Finding Outbreaks Faster - Questioning Outbreak Thresholds




Latest News

Print article
Nov 16, 2018
by Oscar Tollast
Register for our Newsletter and stay up to date
Register now
Finding Outbreaks Faster - Questioning Outbreak Thresholds

Salzburg Global Fellows consider varying definitions of "outbreak" and whether specific case count thresholds exist for different diseases Participants of Finding Outbreaks Faster: How Do We Measure Progress? in Parker Hall

How would you define an outbreak? Do you apply specific case count thresholds for different diseases?
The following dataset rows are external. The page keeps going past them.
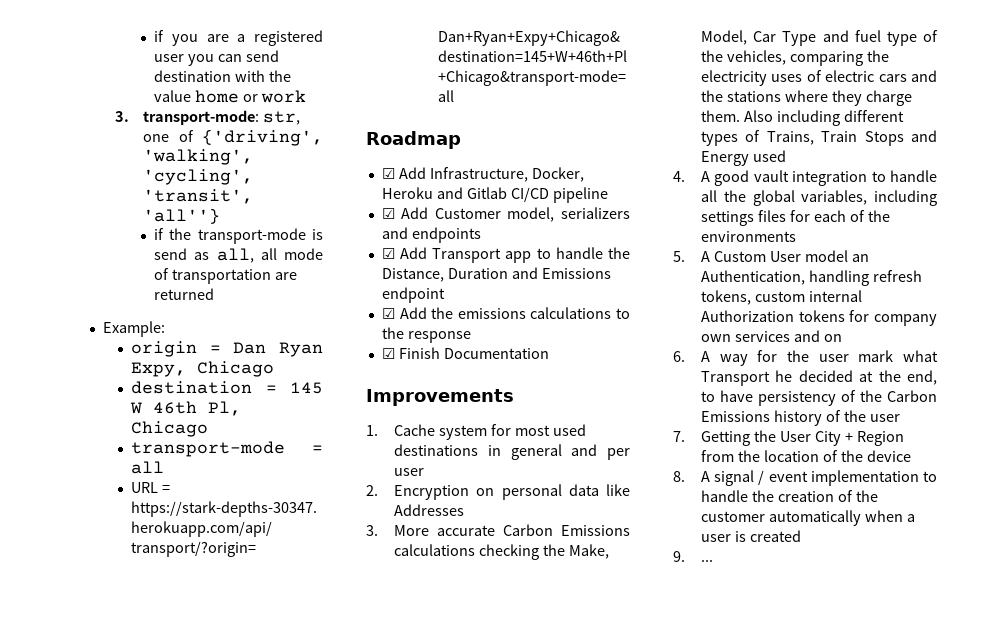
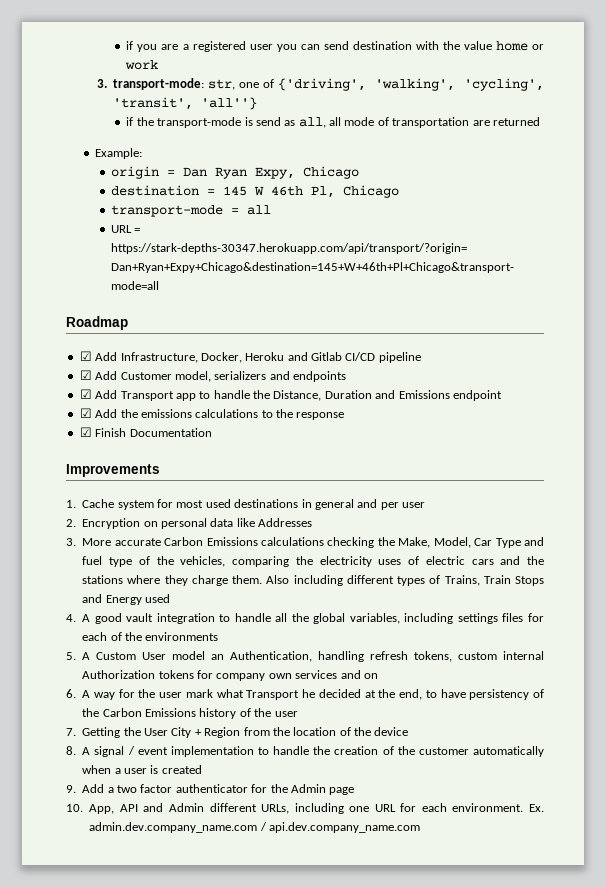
[701,560,714,562] ... -> [82,784,355,795] [66,803,544,814] [89,822,420,833] Add a two factor authenticator for the Admin page // 10. App, API and Admin different URLs, including one URL for each environment. Ex. admin.dev.company_name.com / api.dev.company_name.com

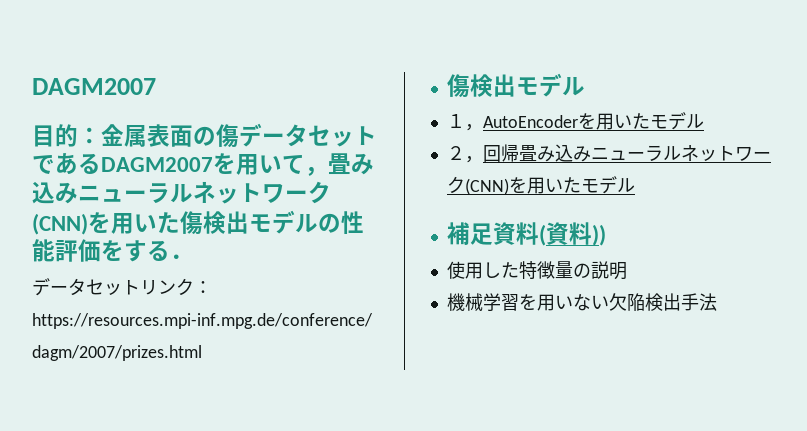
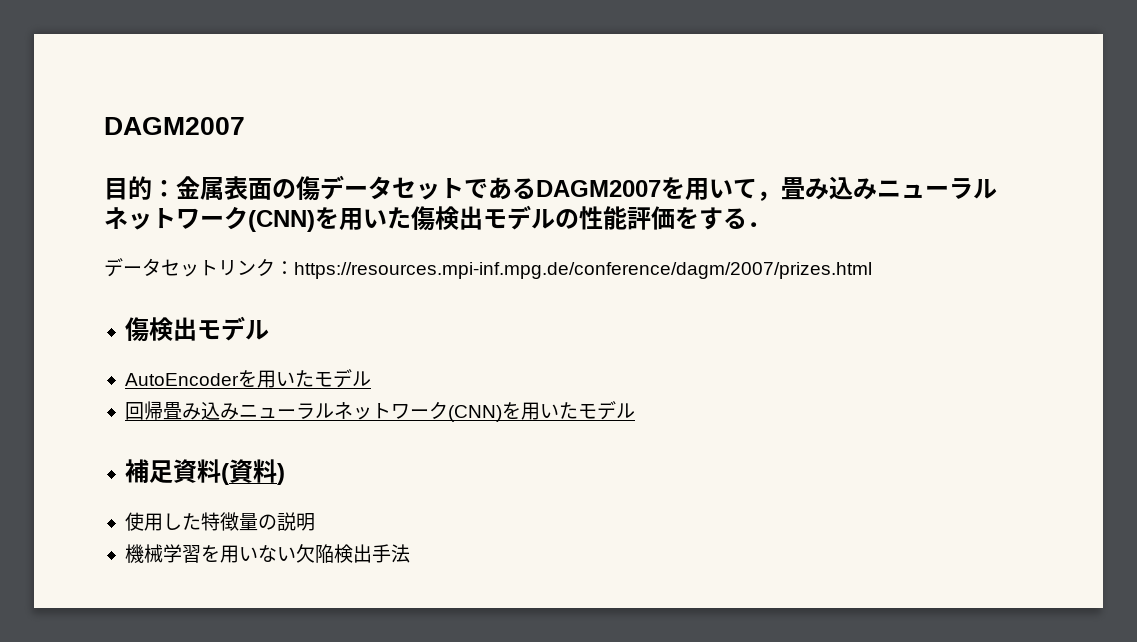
[446,114,483,131] １， -> (269, 330) none
[446,146,483,163] ２， -> (371, 378) none
[591,224,606,246] )) -> [276,463,285,485] )

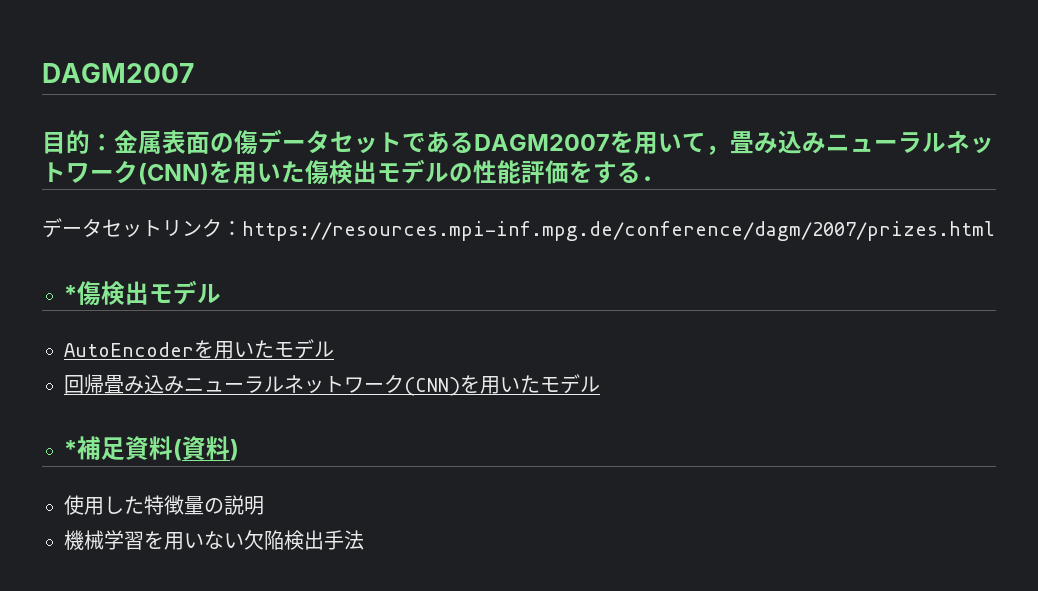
(872, 270) none -> [64,285,77,302] *
(635, 410) none -> [64,440,77,457] *

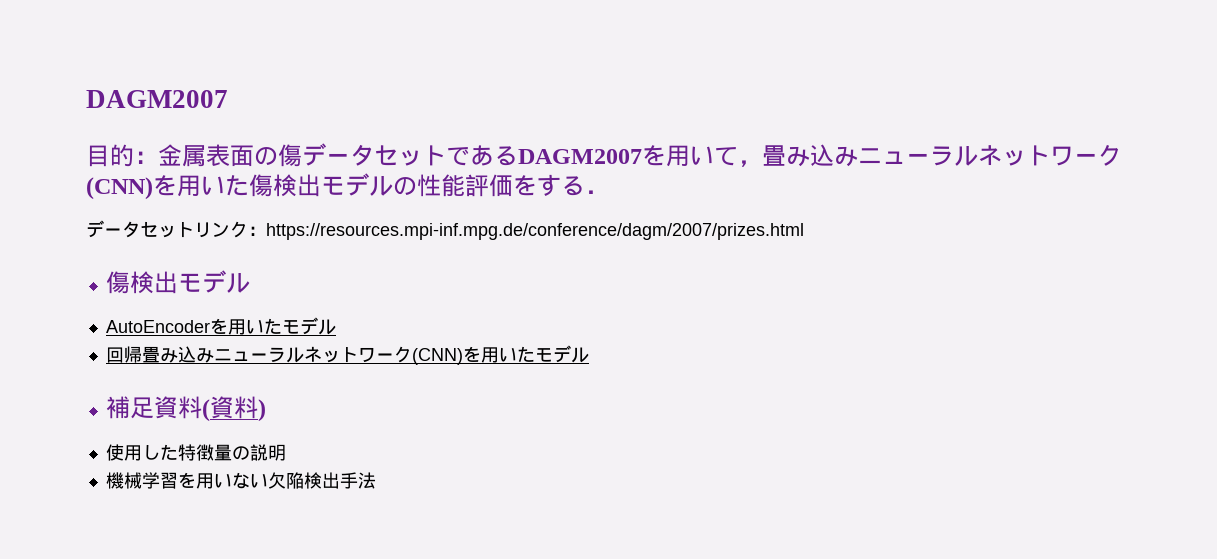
[64,285,77,302] * -> (804, 231) none
[64,440,77,457] * -> (589, 355) none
How are these selected? These are several of the questions participants considered on the second day of the program.

Finding Outbreaks Faster: How Do We Measure Progress?, convened by Salzburg Global Seminar and Ending Pandemics, sought to advance a common framework for monitoring progress toward pandemic preparedness in every country. But before they could assess this framework, participants had to learn how outbreaks can be perceived differently.

Participants working in 16 countries and territories were divided into five pre-determined breakout groups to explore this topic further.

The first group to report on its discussions indicated there were two definitions. An outbreak could be where there are more cases than usual, or an outbreak could be when an unusual event has occurred. Participants within this group also considered the political obstacles, economic pressures, and the requirements needed to declare an outbreak.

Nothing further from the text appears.